Sage wants to overhaul the way patients with depression are treated. Zuranolone is designed to deliver results in as little as three days while also averting side effects associated with existing antidepressants, like weight gain and sexual dysfunction, Greene said.
The CEO compared the "quick start" goal of zuranolone with stats on the ability of approved antidepressants to work effectively. Newly diagnosed patients, on average, are on their antidepressant for seven weeks, and 80% cycle through two or more drugs in a year, according to Greene.
"We do not believe it's OK for a drug to take six-to-eight weeks to work, if ever," Greene said.
To zero in on the fast-acting theory, Sage tweaked the primary endpoint of a phase 3 trial of zuranolone last November, dubbed Coral, to evaluate improvement in depression symptoms at day 3 rather than day 15. Coral, slated for data release early this year, is testing the med when co-administered with a standard antidepressant.
In one study of zuranolone, the drug led to shorter treatment periods: 80% of patients required one or two two-week courses of nightly dosing.
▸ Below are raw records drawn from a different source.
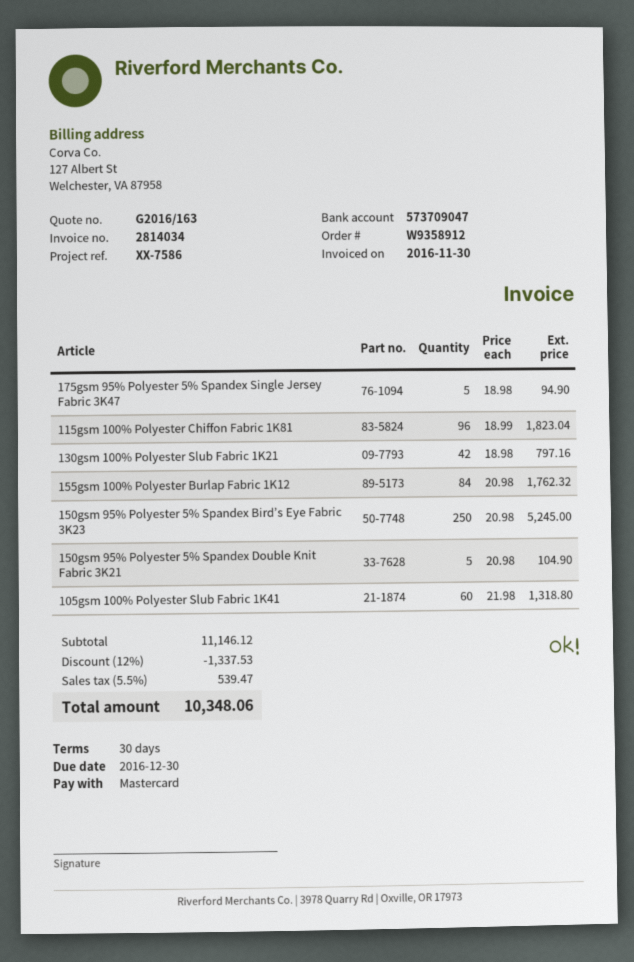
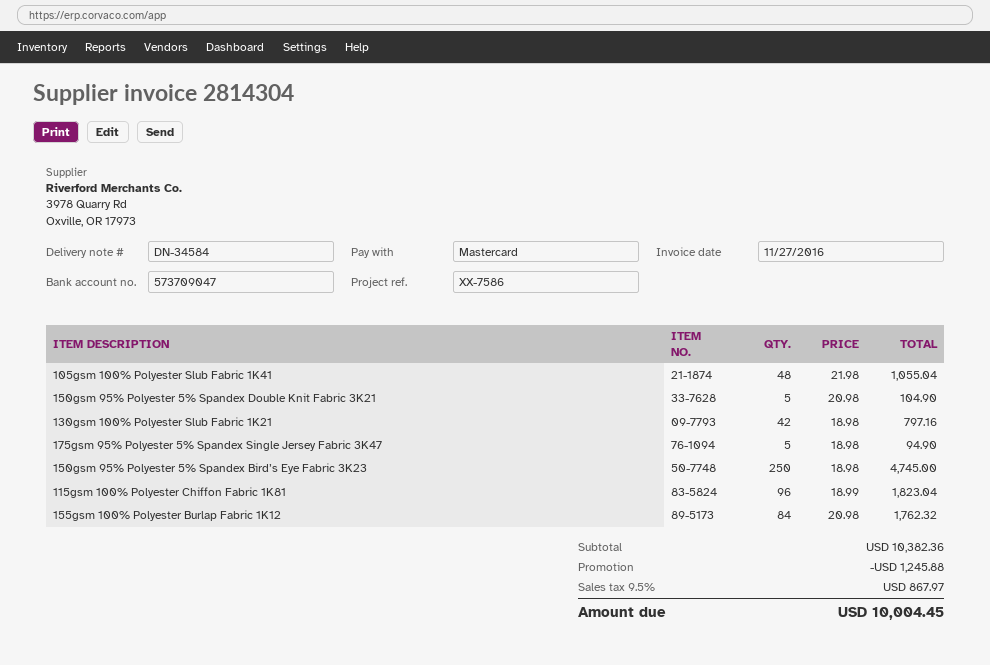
invoice number: 2814034 -> 2814304
invoice date: 2016-11-30 -> 2016-11-27
150gsm 95% Polyester 5% Spandex Bird’s Eye Fabric 3K23: 250 x 20.98 = 5245.00 -> 250 x 18.98 = 4745.00
105gsm 100% Polyester Slub Fabric 1K41: 60 x 21.98 = 1318.80 -> 48 x 21.98 = 1055.04
subtotal: 11146.12 -> 10382.36
discount: 1337.53 -> 1245.88
tax: 5.5% = 539.47 -> 9.5% = 867.97
total: 10348.06 -> 10004.45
Greene emphasized that data point, noting it represents the potential for 48 weeks a year in which a person doesn't have to take a depression med, and is part of Sage's strategy to "secure a winning position in MDD and PPD."
Existing medicines, such as selective serotonin reuptake inhibitors (SSRIs), also run into trouble when it comes to treating people with MDD who have elevated anxiety. Sometimes, these drugs worsen the anxiety, rather than neutralize or lessen the condition. Zuranolone shows potential in reducing anxiety on top of MDD, Greene said.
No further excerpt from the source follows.